Gue lihat bunda narik sudut bibirnya, tersenyum menenangkan ke arah gue. Buat gue ikut tersenyum juga. Berdiri menghadap gue dan rapiin anak rambut gue yang sengaja gue panjangin. "Ya udah nggak papa. Kalo Jeo emang beneran mau belain Ali, Jeo bunda bolehin berantem sama Dennis. Tapi jangan diulangin lagi ya."

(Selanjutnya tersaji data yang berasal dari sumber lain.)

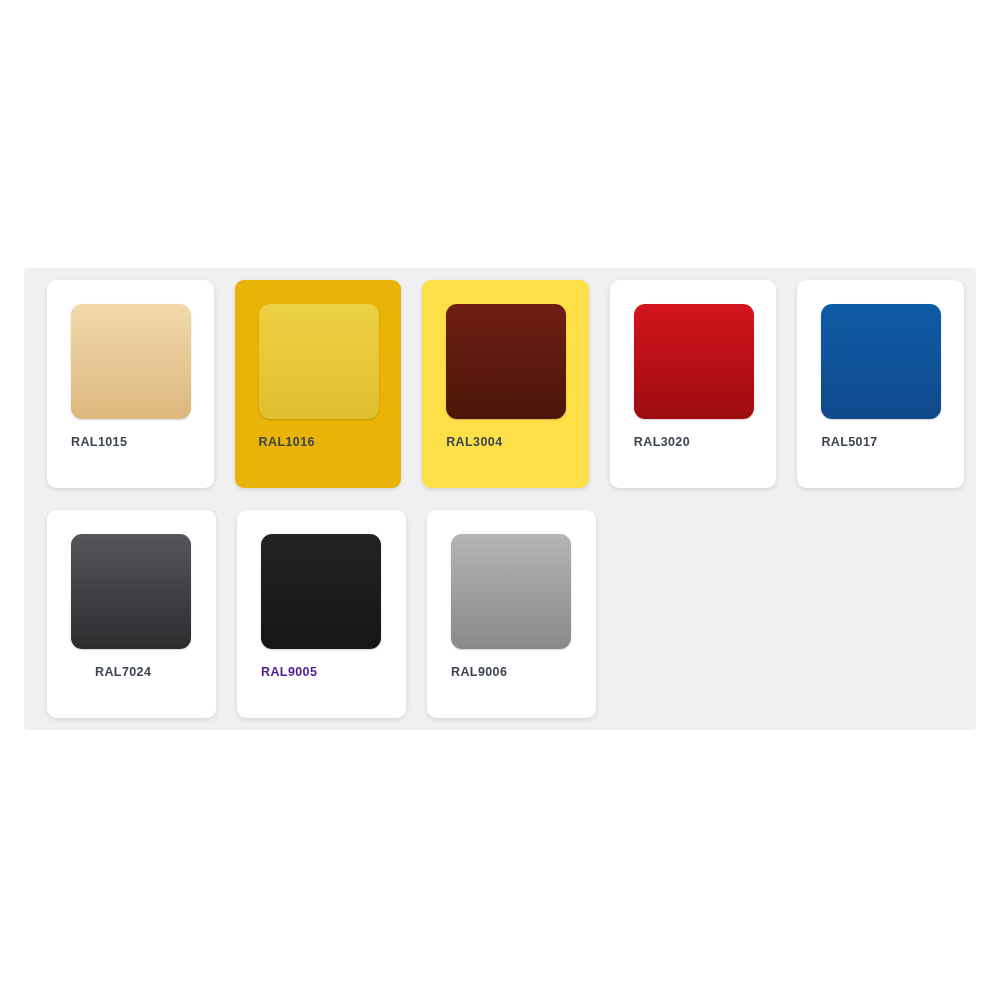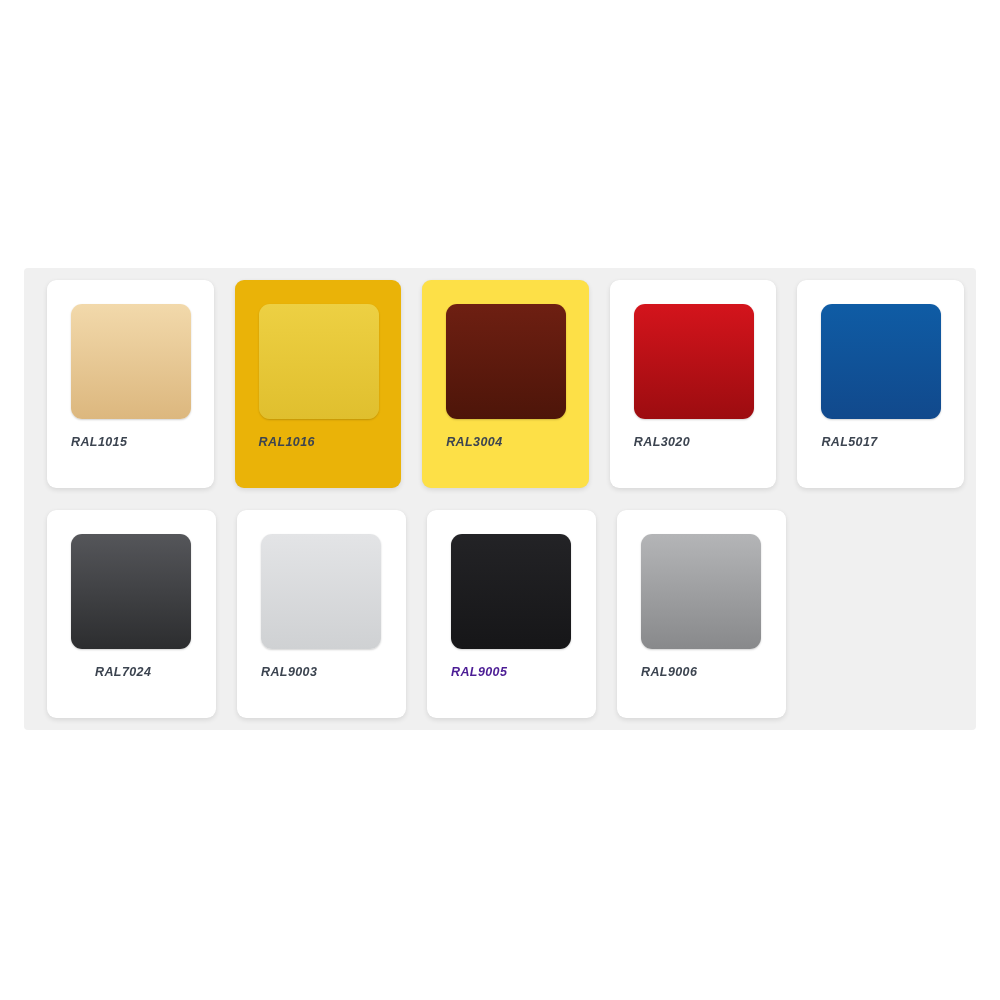--- a/index.html
+++ b/index.html
@@ -18,7 +18,6 @@
     position: relative;
     width: 1000px;
     height: 724px;
-    font-style: italic;
   }
 
   

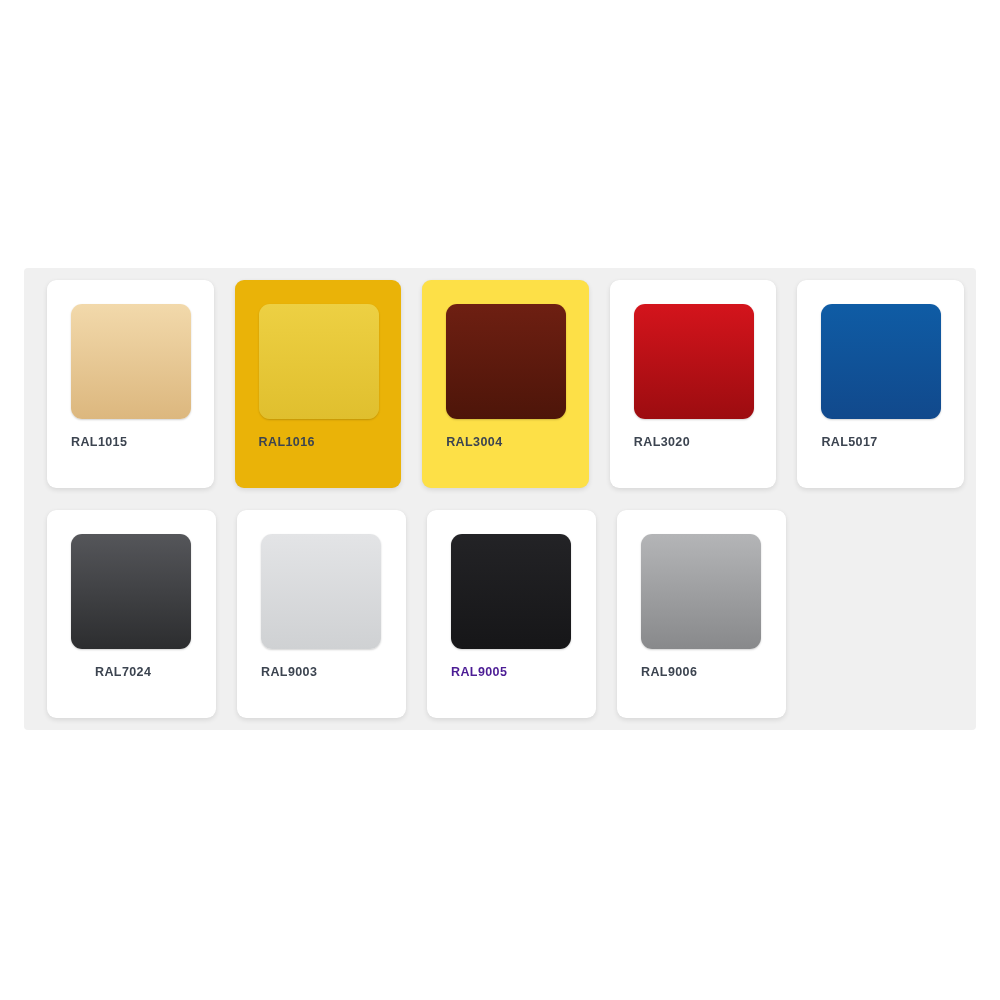--- a/index.html
+++ b/index.html
@@ -112,10 +112,6 @@
         <div class="swatch-label" style="color: rgb(60, 68, 80); padding-left: 24px;">RAL7024</div>
       </div>
       <div class="swatch-card" style="background: rgb(255, 255, 255);">
-        <div class="swatch-chip" style="background: linear-gradient(rgb(227, 228, 230) 0%, rgb(207, 209, 211) 100%);"></div>
-        <div class="swatch-label" style="color: rgb(60, 68, 80);">RAL9003</div>
-      </div>
-      <div class="swatch-card" style="background: rgb(255, 255, 255);">
         <div class="swatch-chip" style="background: linear-gradient(rgb(35, 35, 38) 0%, rgb(22, 22, 24) 100%);"></div>
         <div class="swatch-label" style="color: #4c1d95;">RAL9005</div>
       </div>

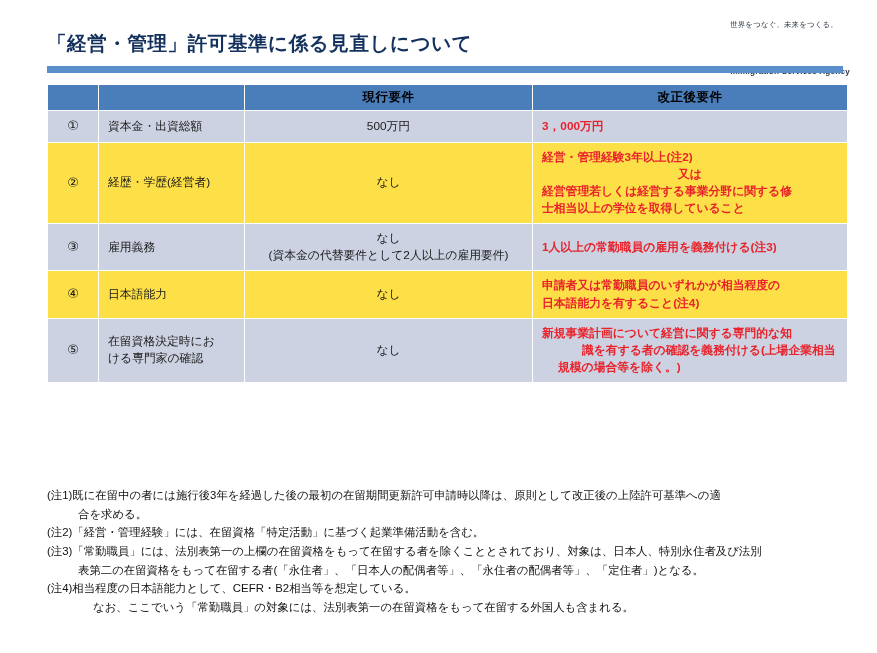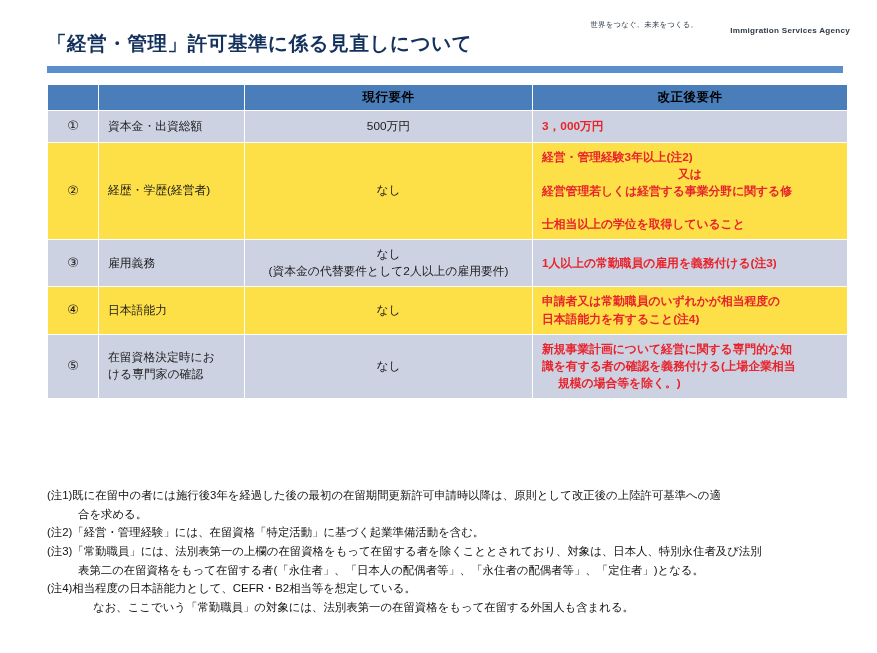--- a/index.html
+++ b/index.html
@@ -62,7 +62,7 @@
   }
   .logo-text {
     display: flex;
-    flex-direction: row;
+    flex-direction: column;
     justify-content: flex-start;
     line-height: 1;
     gap: 32px;

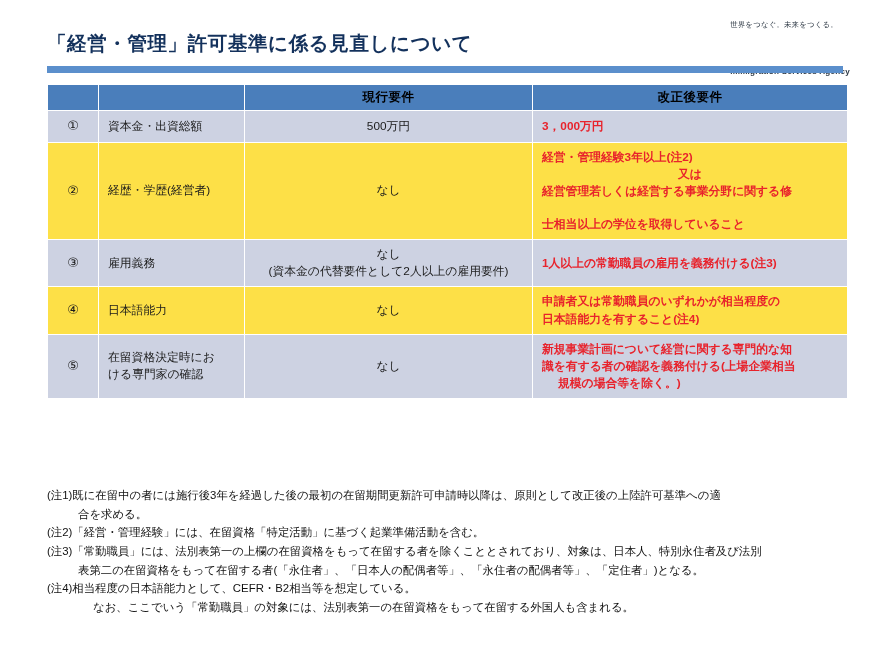--- a/index.html
+++ b/index.html
@@ -217,7 +217,7 @@
           <span class="" style="display: block;">経営・管理経験3年以上(注2)</span>
           <span class="mid-line" style="display: block;">又は</span>
           <span class="" style="display: block;">経営管理若しくは経営する事業分野に関する修</span>
-          <span class="" style="display: block; margin-top: 16px;">士相当以上の学位を取得していること</span>
+          <span class="" style="display: block;">士相当以上の学位を取得していること</span>
         </td>
       </tr>
       <tr class="shade-a">

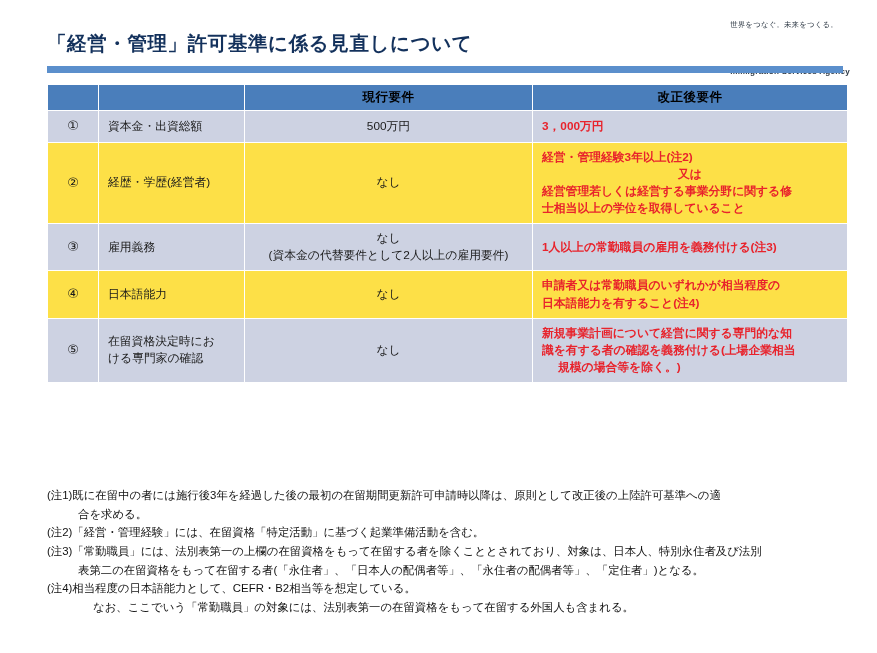--- a/index.html
+++ b/index.html
@@ -243,7 +243,7 @@
         <td class="cur">なし</td>
         <td class="new">
           <span class="" style="display: block;">新規事業計画について経営に関する専門的な知</span>
-          <span class="" style="display: block;">識を有する者の確認を義務付ける(上場企業相当</span>
+          <span class="" style="display: block; margin-left: 40px;">識を有する者の確認を義務付ける(上場企業相当</span>
           <span class="" style="display: block; margin-left: 16px;">規模の場合等を除く。)</span>
         </td>
       </tr>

"Jeo nggak janji, Bunda," bisik gue pelan yang buat Bunda memukul pelan lengan gue.

"Iya, Bunda. Iya."

Bunda tersenyum, merasa puas dengan jawaban gue. Kemudian balik lagi ke meja penjual. Terlihat bunda lagi siapin beberapa bahan buat dijual. Gue masih menata meja dan kursi pembeli. Gerakan tangan gue terhenti saat bunda berkata.

"Kalau Jeo nggak berangkat sekolah karena diskors gegara berantem kemarin, seharusnya surat peringatan dari sekolah sampai ditangan Bunda. Tapi kenapa sampai sekarang Bunda nggak dapat surat peringatan ya?"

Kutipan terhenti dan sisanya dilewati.